*Try it*. Beginning at the line containing "[136,836,570,878] Don't overlook" in the material below and ending at the line containing "[136,919,796,961] Brodi Snook", return each line exactly and add nothing.

---

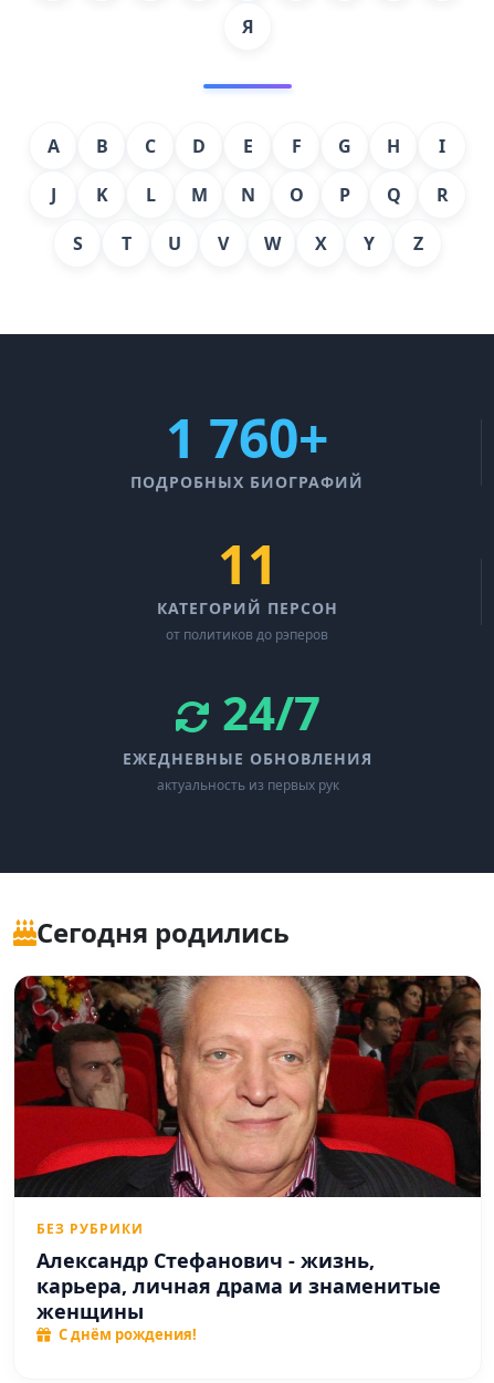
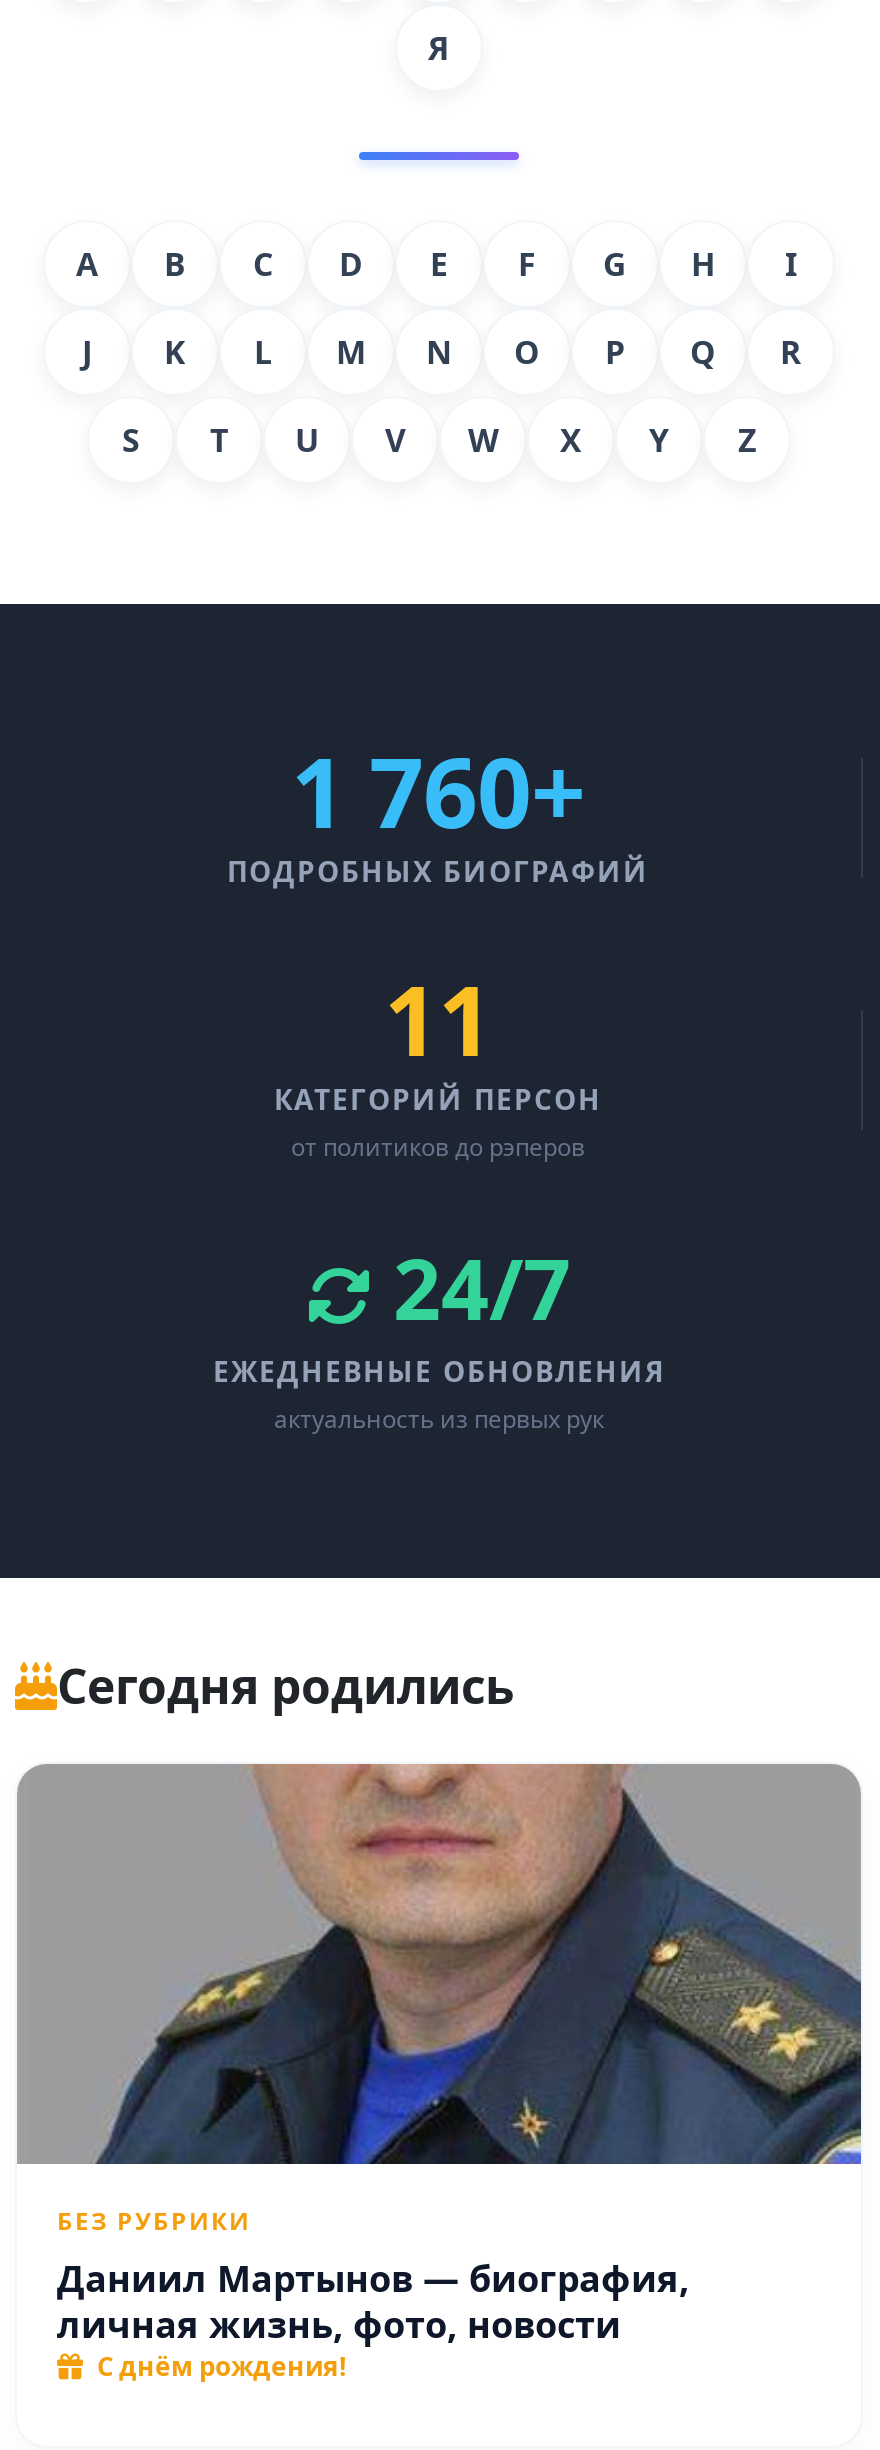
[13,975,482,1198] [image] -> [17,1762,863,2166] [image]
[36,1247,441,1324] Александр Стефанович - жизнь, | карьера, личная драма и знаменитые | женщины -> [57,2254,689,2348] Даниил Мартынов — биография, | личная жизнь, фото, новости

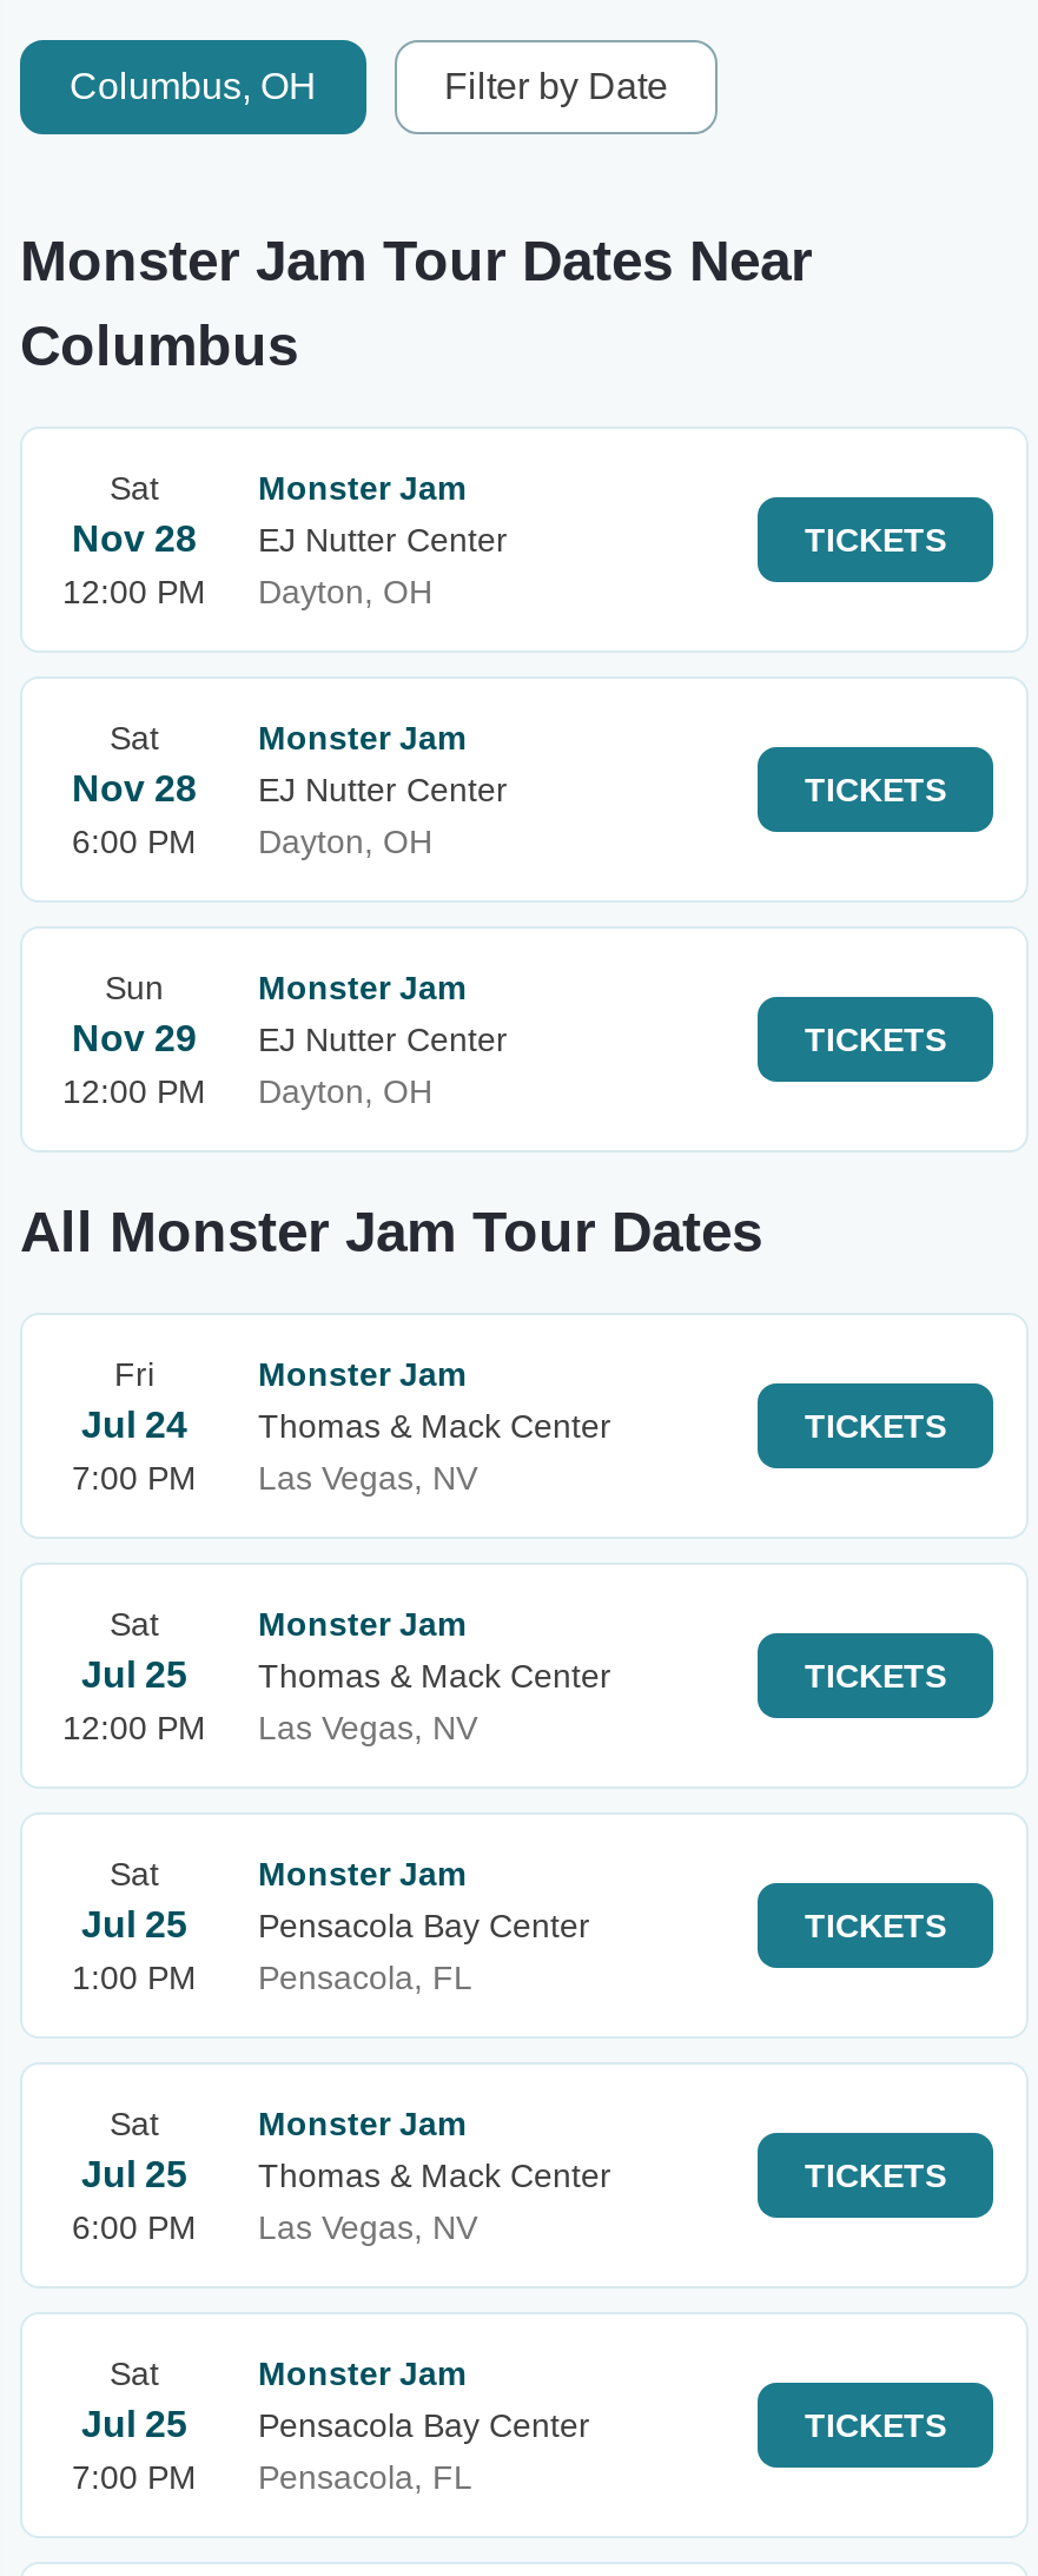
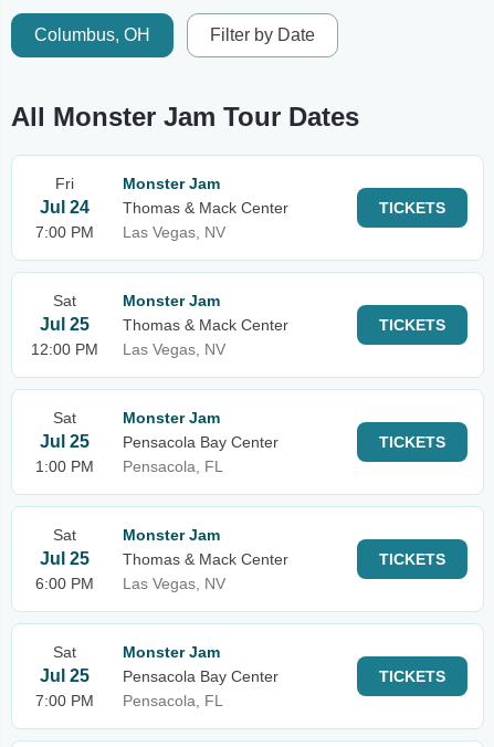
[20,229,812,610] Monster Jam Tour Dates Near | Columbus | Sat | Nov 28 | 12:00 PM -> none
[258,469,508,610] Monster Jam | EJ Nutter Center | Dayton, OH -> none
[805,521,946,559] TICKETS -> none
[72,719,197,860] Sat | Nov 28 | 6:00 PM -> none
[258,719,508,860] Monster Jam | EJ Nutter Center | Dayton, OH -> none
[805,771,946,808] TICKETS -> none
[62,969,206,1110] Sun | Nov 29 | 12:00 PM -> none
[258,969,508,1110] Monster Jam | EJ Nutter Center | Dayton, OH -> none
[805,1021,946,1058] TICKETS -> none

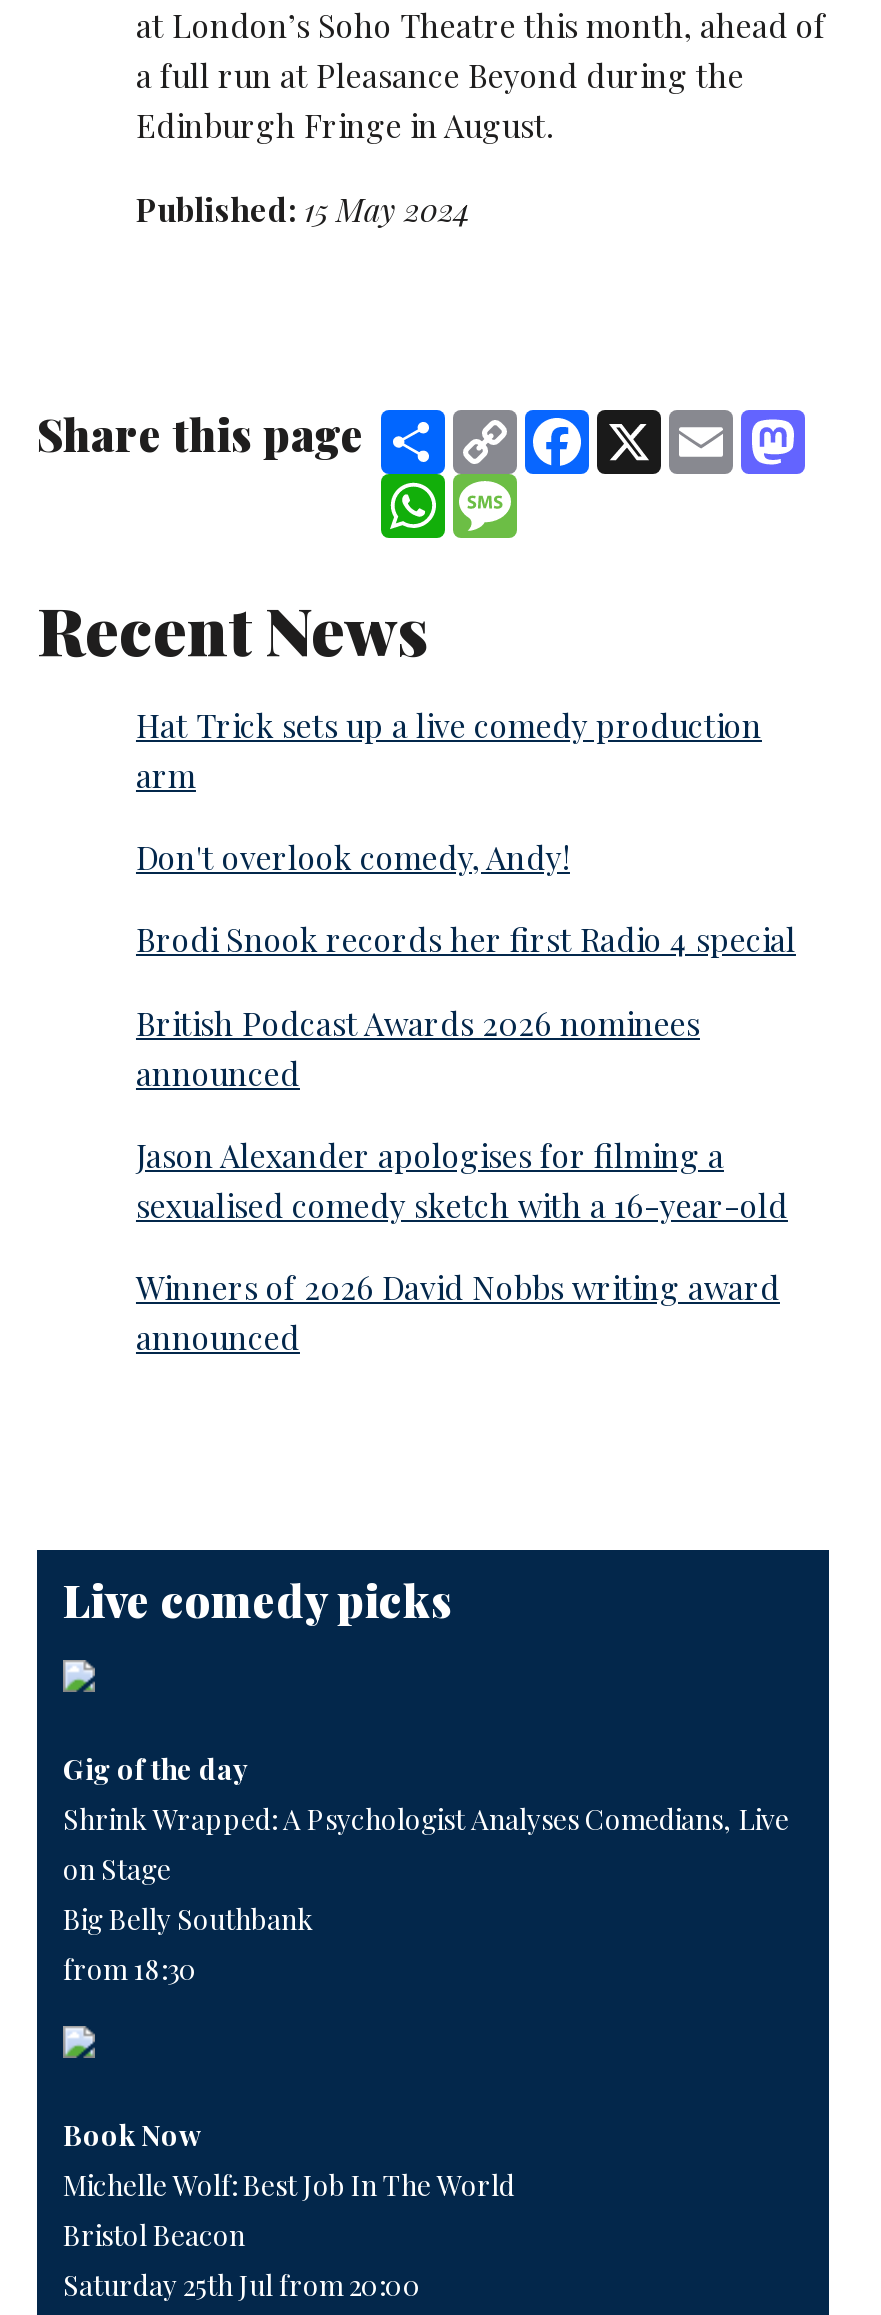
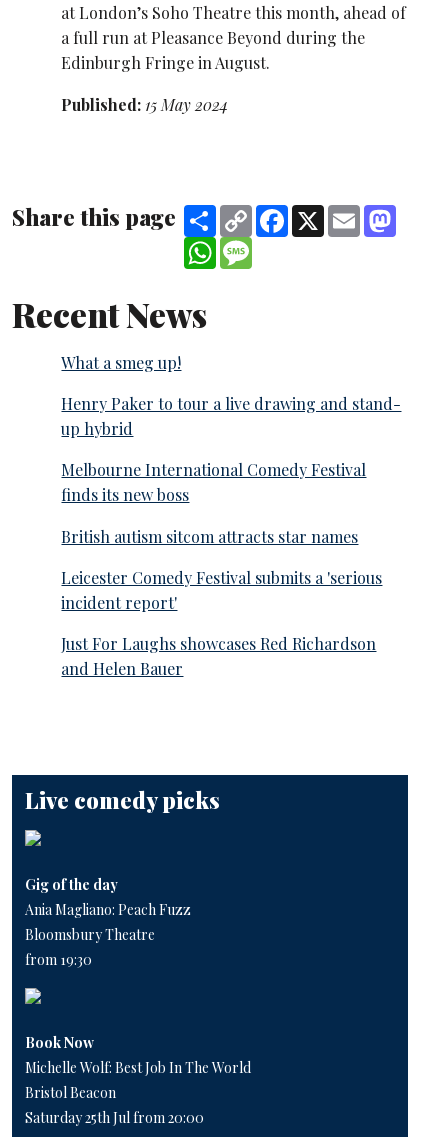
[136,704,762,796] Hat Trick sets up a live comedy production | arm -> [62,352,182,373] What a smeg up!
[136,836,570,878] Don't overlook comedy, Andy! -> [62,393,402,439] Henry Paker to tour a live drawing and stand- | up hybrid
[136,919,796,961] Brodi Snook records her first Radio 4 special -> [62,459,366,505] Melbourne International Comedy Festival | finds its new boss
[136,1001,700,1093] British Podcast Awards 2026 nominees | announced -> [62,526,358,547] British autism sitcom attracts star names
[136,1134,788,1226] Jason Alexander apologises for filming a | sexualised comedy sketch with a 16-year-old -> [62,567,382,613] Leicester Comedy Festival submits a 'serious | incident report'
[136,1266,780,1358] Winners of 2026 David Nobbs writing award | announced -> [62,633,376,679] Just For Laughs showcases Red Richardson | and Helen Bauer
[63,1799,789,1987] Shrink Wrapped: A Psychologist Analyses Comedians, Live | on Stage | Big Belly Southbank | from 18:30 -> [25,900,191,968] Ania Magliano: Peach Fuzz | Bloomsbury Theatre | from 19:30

---

*Solved problem*.
[136,836,570,878] Don't overlook comedy, Andy! -> [62,393,402,439] Henry Paker to tour a live drawing and stand- | up hybrid
[136,919,796,961] Brodi Snook records her first Radio 4 special -> [62,459,366,505] Melbourne International Comedy Festival | finds its new boss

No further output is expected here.